Experimental cooking can be a source of deep joy--or agony--depending on how it turns out. The perfect meal shared with a good companion puts me in a deliciously good mood. But unhealthy, un-tasty, untimely meals put me in a frump. This is my quest for good foods and good moods.
Friday, June 09, 2006
Little blue surprise
Now I know that this blog looked like it was about foods and moods. But I can't help but chronicle the little miracle that's going on in the back yard. So consider this an intermission from the food talk.
I saw the mean-and-nasty robin chasing Mr. Blue when I peeked out the window, so I decided to go chase him away. Both birds were gone, so I decided to check up on the box. A small pile of blue feathers at the base of the next box made my heart sink. I knelt down to get a closer look and I heard a clicking noise above me. It was Mr. Blue-- hovering and then flying a little closer, then a little farther--- and clicking some more. He seemed to be torn between his instinct to chase me away and his more logical reasoning that I'm a hundred times his size.
I backed away from the box and the little pile of feathers, and sat on our patio to see what he would do. He was perched on a stake about two houses down. I waited. Then peeked around the fence to see what was taking so long. Well, he was gone again.
Bracing myself for tragedy, I went back to the box. I tapped on the side to let Ms. Blue know I was coming (she wasn't there either) and unlatched the door.
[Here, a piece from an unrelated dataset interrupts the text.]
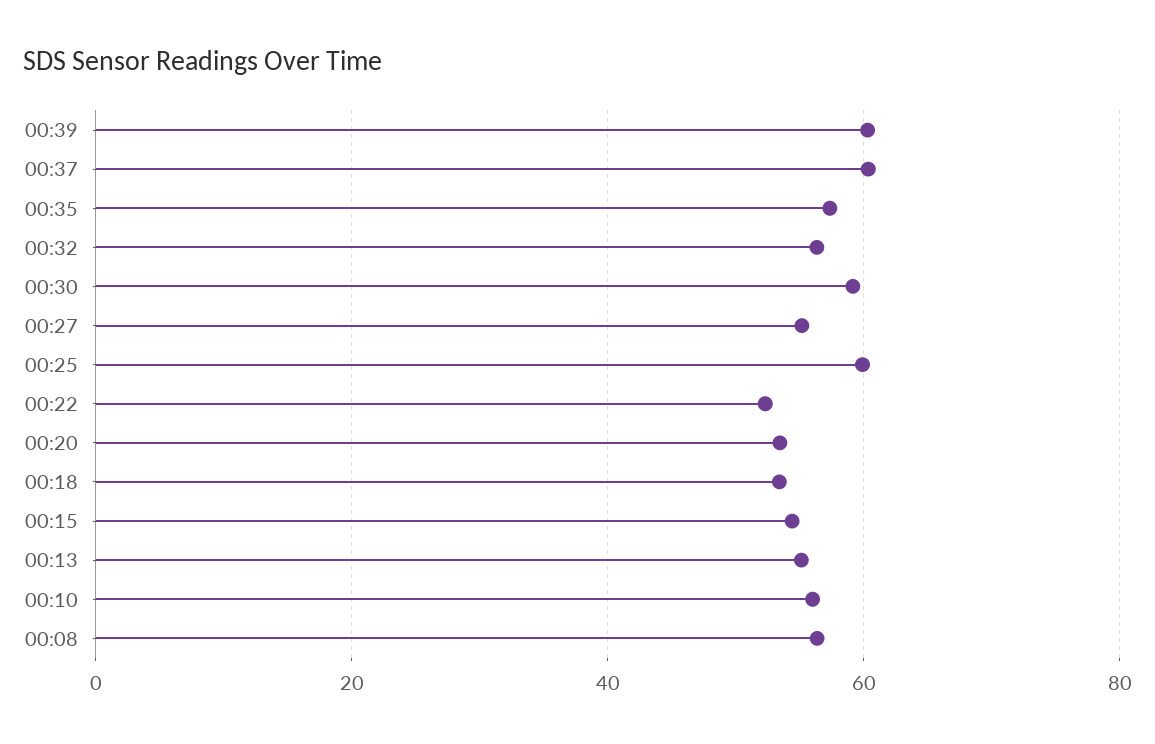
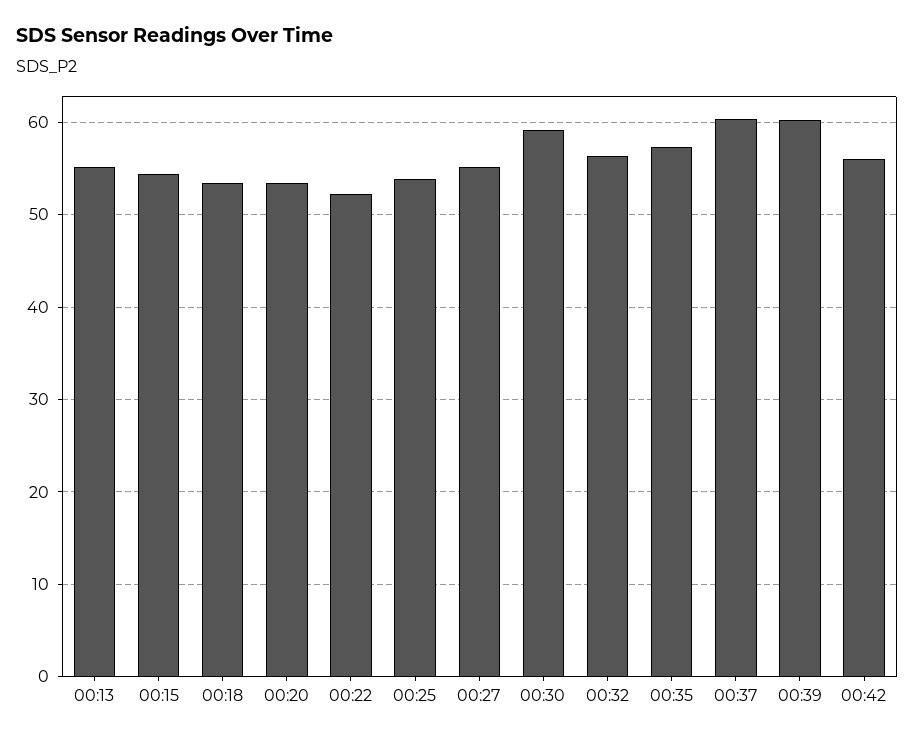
00:25: 60 -> 54
00:10: 56 -> none
00:08: 56 -> none
00:42: none -> 56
I'm a little bit too short to see directly in over the edge of the nest, but I could still see the pastel blue eggs. And then... something moved!
Yippy! Our first baby blue!
I ran back to the house and grabbed a step stool and my camera. Looking at the photos in the handy-dandy bluebird book that I bought, I think the baby must have just hatched. He(she?) is still all pink with a few slimy black feathers in random places. I watched for a while longer then I should have, snapped some photos, and then heard the clicking noise and took my cue to retreat back to my own nest.